**TASK DESCRIPTION**: When you reach the line in the data below that contains "background: #0ea5e9 ->", please start repeating lines exactly, and stop after the line that contains "text: деловая ->", repeating nothing else.

**AVAILABLE RECORDS**:
▬▬▬▬▬▬

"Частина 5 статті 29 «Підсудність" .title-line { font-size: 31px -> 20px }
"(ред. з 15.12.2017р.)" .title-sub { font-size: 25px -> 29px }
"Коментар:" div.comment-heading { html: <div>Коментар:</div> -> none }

▬▬▬▬▬▬

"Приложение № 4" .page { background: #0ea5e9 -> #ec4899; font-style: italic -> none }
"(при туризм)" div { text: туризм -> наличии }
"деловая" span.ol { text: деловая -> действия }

▬▬▬▬▬▬

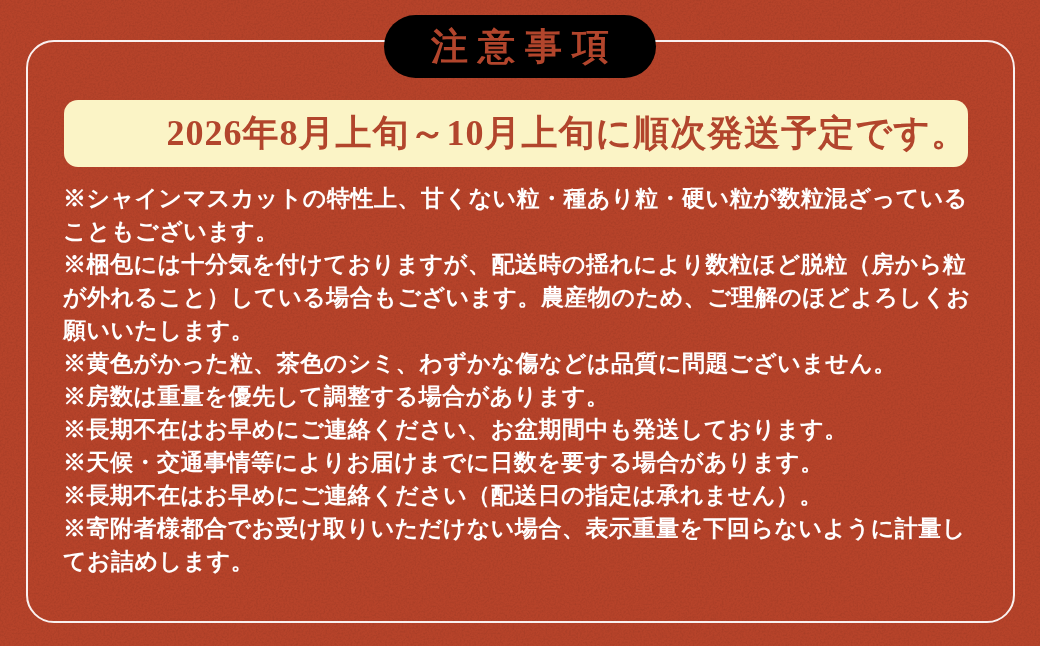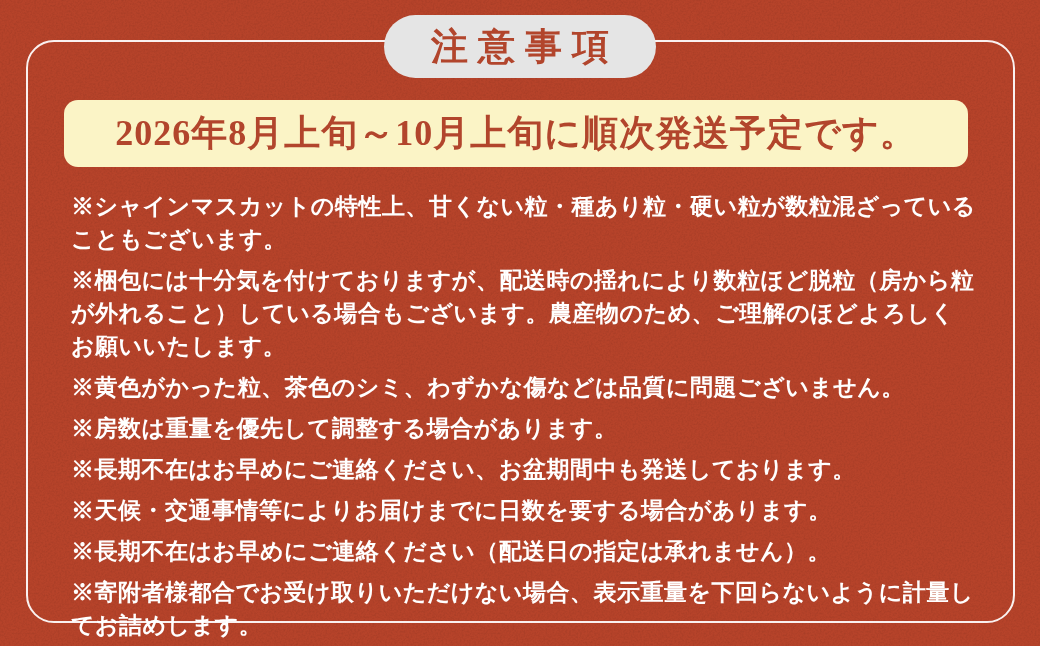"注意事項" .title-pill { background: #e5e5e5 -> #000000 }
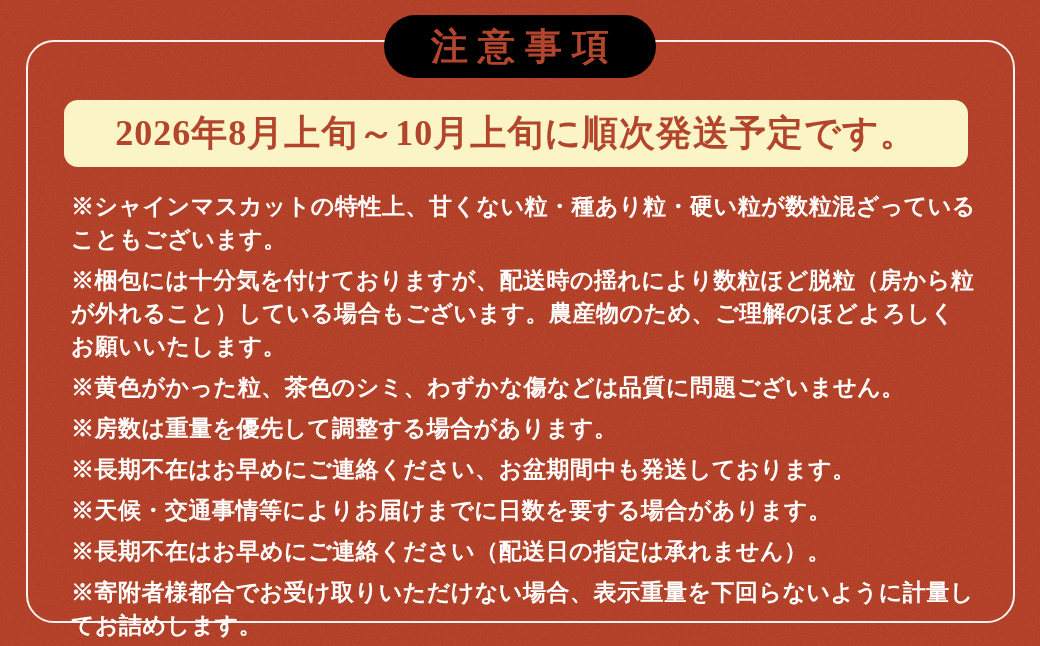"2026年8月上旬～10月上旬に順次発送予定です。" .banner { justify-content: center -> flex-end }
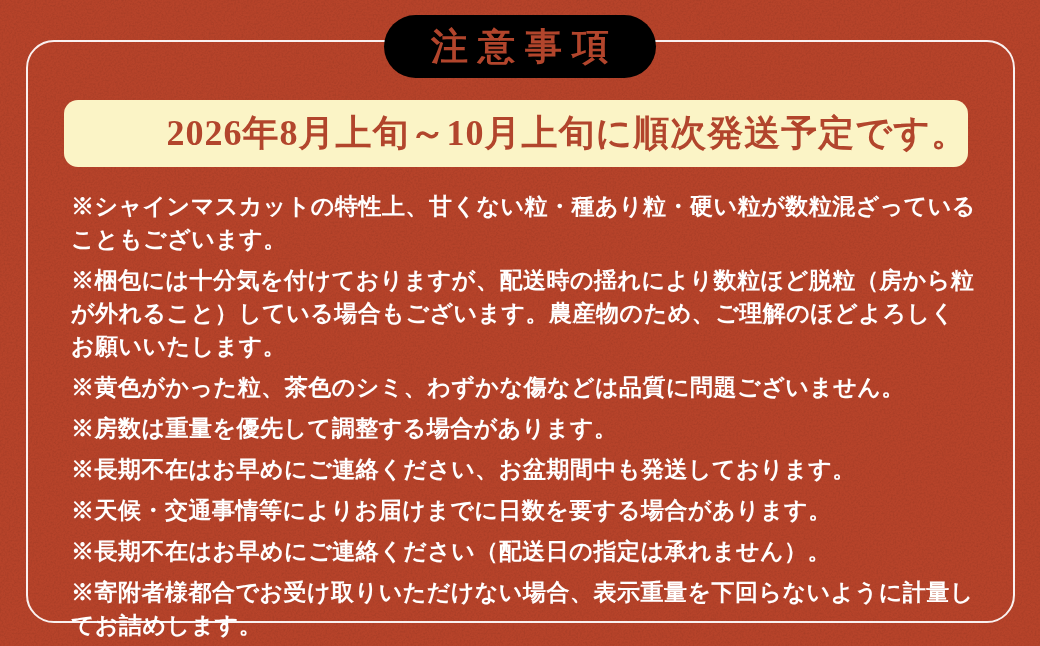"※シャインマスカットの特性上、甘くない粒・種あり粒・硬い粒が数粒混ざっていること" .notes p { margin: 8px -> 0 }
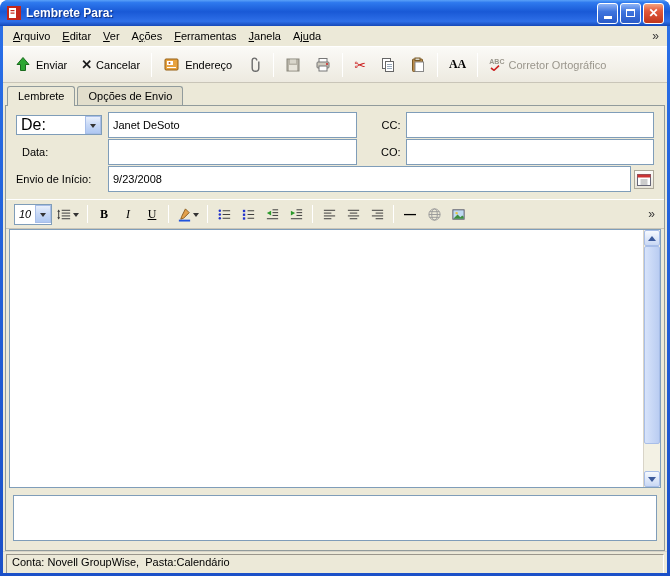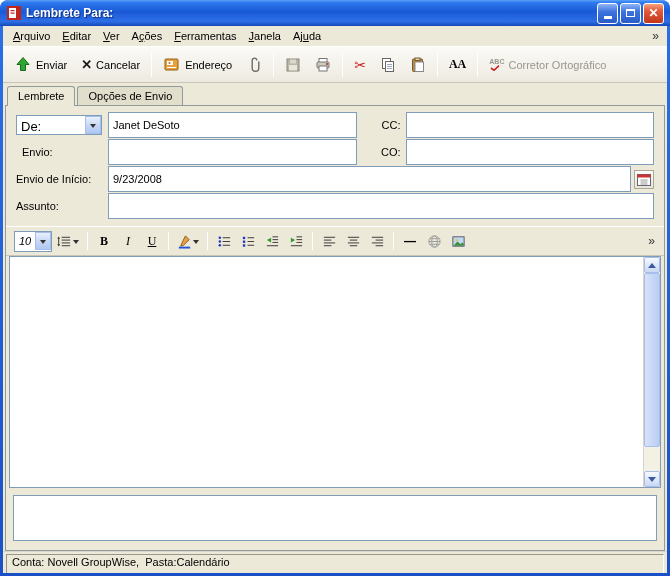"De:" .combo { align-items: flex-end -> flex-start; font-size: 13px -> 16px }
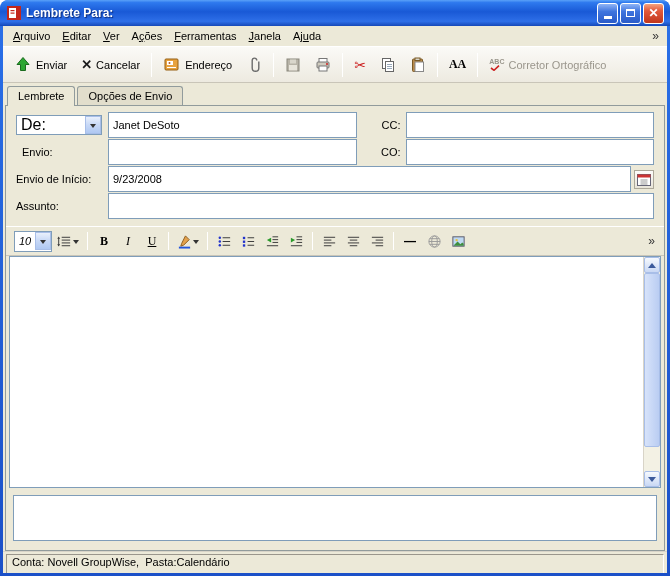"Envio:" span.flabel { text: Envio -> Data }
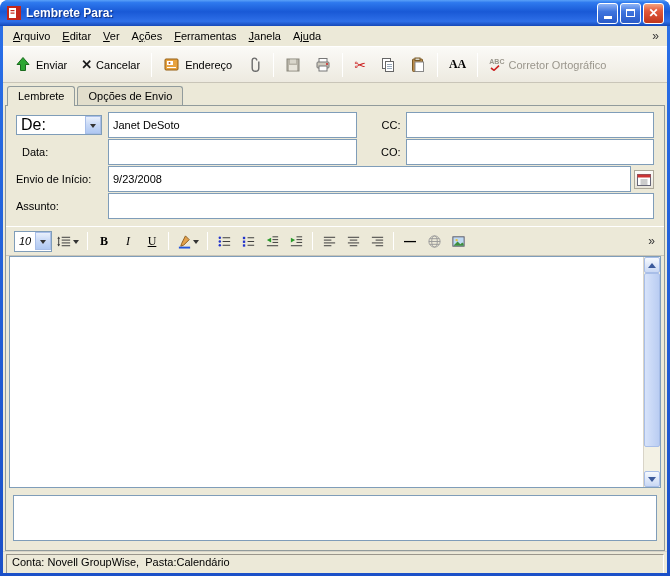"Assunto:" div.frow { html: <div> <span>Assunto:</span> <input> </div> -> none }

▬▬▬▬▬▬

**EXERCISE RESULT**:
"Приложение № 4" .page { background: #0ea5e9 -> #ec4899; font-style: italic -> none }
"(при туризм)" div { text: туризм -> наличии }
"деловая" span.ol { text: деловая -> действия }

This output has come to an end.